Extracted data entries:
════

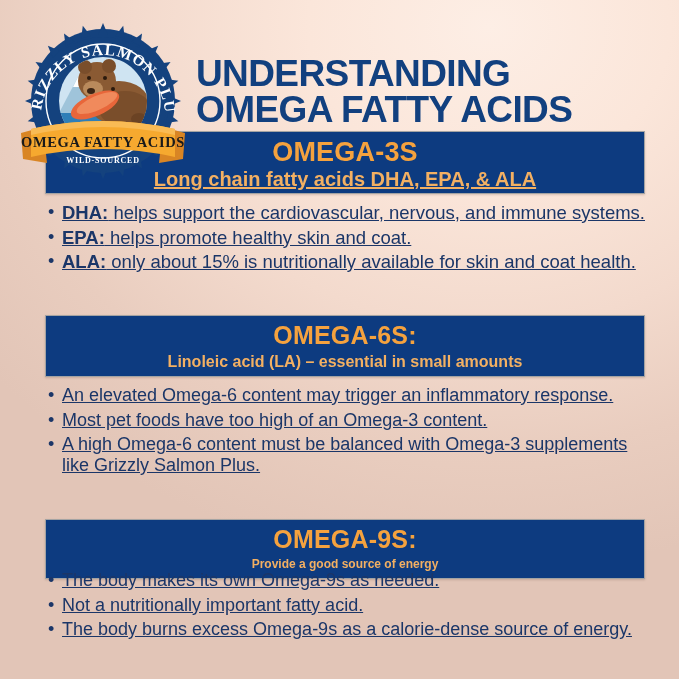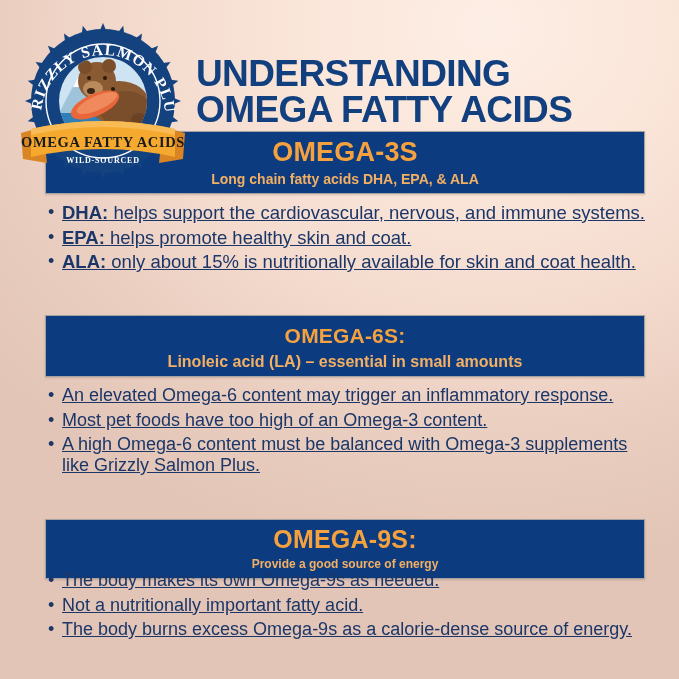--- a/index.html
+++ b/index.html
@@ -31,24 +31,24 @@
     box-shadow:0 1px 2px rgba(60,30,20,.18);
   }
   .band .hd{
     color:#f5a23e;font-weight:bold;letter-spacing:.2px;
   }
   .band .sub{
     color:#f3b062;font-weight:bold;
   }
   #band-3{top:131px;height:63px;padding-top:5px;}
   #band-3 .hd{font-size:27px;line-height:30px;}
-  #band-3 .sub{font-size:14px;line-height:24px;}
+  #band-3 .sub{font-size:20px;line-height:24px;text-decoration:underline;}
 
   #band-6{top:315px;height:62px;padding-top:5px;}
-  #band-6 .hd{font-size:21px;line-height:29px;}
+  #band-6 .hd{font-size:25px;line-height:29px;}
   #band-6 .sub{font-size:16px;line-height:23px;}
 
   #band-9{top:503px;height:60px;padding-top:5px;margin-top:16px;}
   #band-9 .hd{font-size:25px;line-height:28px;}
   #band-9 .sub{font-size:12px;line-height:23px;}
 
   
   .bullets{
     position:absolute;left:48px;width:608px;
     color:#1b3668;font-size:18.5px;line-height:21.5px;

════

▸ Work task: Filter the records above, keeping each line that contains the word "font".

▸ Problem solution:
     color:#f5a23e;font-weight:bold;letter-spacing:.2px;
     color:#f3b062;font-weight:bold;
   #band-3 .hd{font-size:27px;line-height:30px;}
-  #band-3 .sub{font-size:14px;line-height:24px;}
+  #band-3 .sub{font-size:20px;line-height:24px;text-decoration:underline;}
-  #band-6 .hd{font-size:21px;line-height:29px;}
+  #band-6 .hd{font-size:25px;line-height:29px;}
   #band-6 .sub{font-size:16px;line-height:23px;}
   #band-9 .hd{font-size:25px;line-height:28px;}
   #band-9 .sub{font-size:12px;line-height:23px;}
     color:#1b3668;font-size:18.5px;line-height:21.5px;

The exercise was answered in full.